Opened 22 months ago

Closed 22 months ago

Last modified 22 months ago

#34254 closed Bug (fixed)

Exists annotations can return non-boolean results (i.e. None) if used with an empty QuerySet.

Reported by: Keryn Knight Owned by: rajdesai24
Component: Database layer (models, ORM) Version: dev
Severity: Normal Keywords: Exists EmptyQuerySet sqlite postgres
Cc: Triage Stage: Ready for checkin
Has patch: yes Needs documentation: no
Needs tests: no Patch needs improvement: no
Easy pickings: no UI/UX: no

Description

I suspect this is following on from, but potentially separate to #33018 -- because that ticket starts out using Django 3.2 to observe that an empty queryset (EmptyQuerySet or whatever, via none()) can short circuit evaluation to be 0 as ... in the SQL query, which is exactly the same problem I observed.

However, as far as I can tell, the result of an Exists(queryset.none()) can still return values outside of True/False, namely, None.

Using Django main as of 4593bc5da115f2e808a803a4ec24104b6c7a6152 (from Wed Jan 11 ... 2023), here's the behaviour on both postgres and sqlite.
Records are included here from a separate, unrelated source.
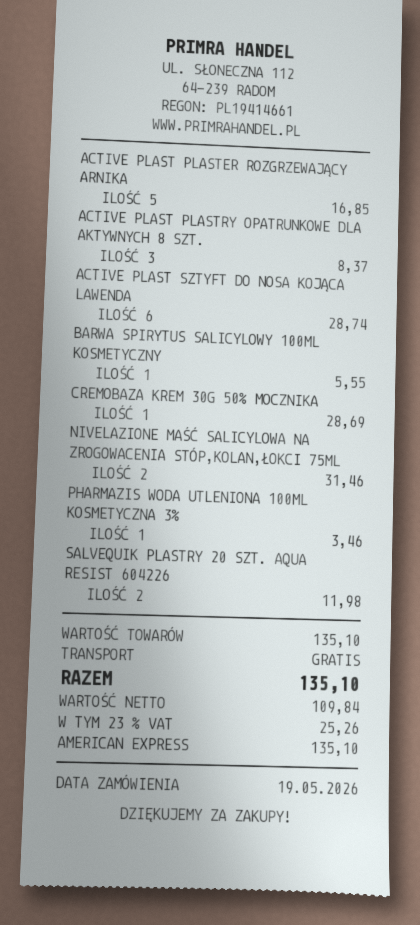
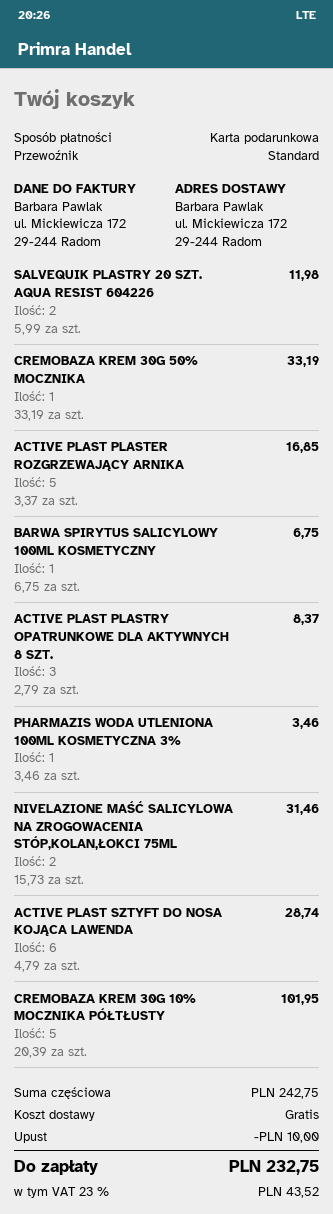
payment method: American Express -> gift card
BARWA SPIRYTUS SALICYLOWY 100ML KOSMETYCZNY: 1 for 5.55 -> 1 for 6.75
CREMOBAZA KREM 30G 50% MOCZNIKA: 1 for 28.69 -> 1 for 33.19
CREMOBAZA KREM 30G 10% MOCZNIKA PÓŁTŁUSTY: none -> 5 for 101.95
subtotal: 135.10 -> 242.75
discount: none -> 10.00
tax: 23% = 25.26 -> 23% = 43.52
total: 135.10 -> 232.75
In both scenarios I'm using 3.10.2 with psycopg2==2.9.3 and sqlite3.sqlite_version is 3.37.0 and sqlite3.version is 2.6.0.
IPython outputs 8 and 11 are the problems.

class A(models.Model):
    pass

class B(models.Model):
    pass
In [1]: from app.models import A, B

In [2]: A.objects.using("pg").create()
Out[2]: <A: A object (1)>

In [3]: B.objects.using("pg").create()
Out[3]: <B: B object (1)>

In [4]: A.objects.using("sqlite").create()
Out[4]: <A: A object (1)>

In [4]: B.objects.using("sqlite").create()
Out[4]: <B: B object (1)>

In [5]: from django.db.models import Exists

In [6]: A.objects.using("sqlite").annotate(should_be_bool=Exists(B.objects.all())).first().should_be_bool
Out[6]: True

In [7]: A.objects.using("sqlite").annotate(should_be_bool=Exists(B.objects.filter(pk=99999999))).first().should_be_bool
Out[7]: False

In [8]: A.objects.using("sqlite").annotate(should_be_bool=Exists(B.objects.none())).first().should_be_bool
# This is the problem, it returned neither True nor False

In [9]: A.objects.using("pg").annotate(should_be_bool=Exists(B.objects.all())).first().should_be_bool
Out[9]: True

In [10]: A.objects.using("pg").annotate(should_be_bool=Exists(B.objects.filter(pk=99999999))).first().should_be_bool
Out[10]: False

In [11]: A.objects.using("pg").annotate(should_be_bool=Exists(B.objects.none())).first().should_be_bool
# This is the problem, it returned neither True nor False

And the queries, which are the same for postgres & sqlite:

# ...
{'sql': 'SELECT "app_a"."id", EXISTS(SELECT 1 AS "a" FROM "app_b" LIMIT 1) AS "should_be_bool" FROM "app_a" ORDER BY "app_a"."id" ASC LIMIT 1',
  'time': '0.001'},
 {'sql': 'SELECT "app_a"."id", EXISTS(SELECT 1 AS "a" FROM "app_b" U0 WHERE U0."id" = 99999999 LIMIT 1) AS "should_be_bool" FROM "app_a" ORDER BY "app_a"."id" ASC LIMIT 1',
  'time': '0.001'},
 {'sql': 'SELECT "app_a"."id", NULL AS "should_be_bool" FROM "app_a" ORDER BY "app_a"."id" ASC LIMIT 1',
  'time': '0.001'}

Given Exists has an output_field of BooleanField and that definition doesn't have null=True as an argument, it seems incongruent from both an expectations ("exists sounds boolean") and implementation ("it doesn't say it could be null") standpoint.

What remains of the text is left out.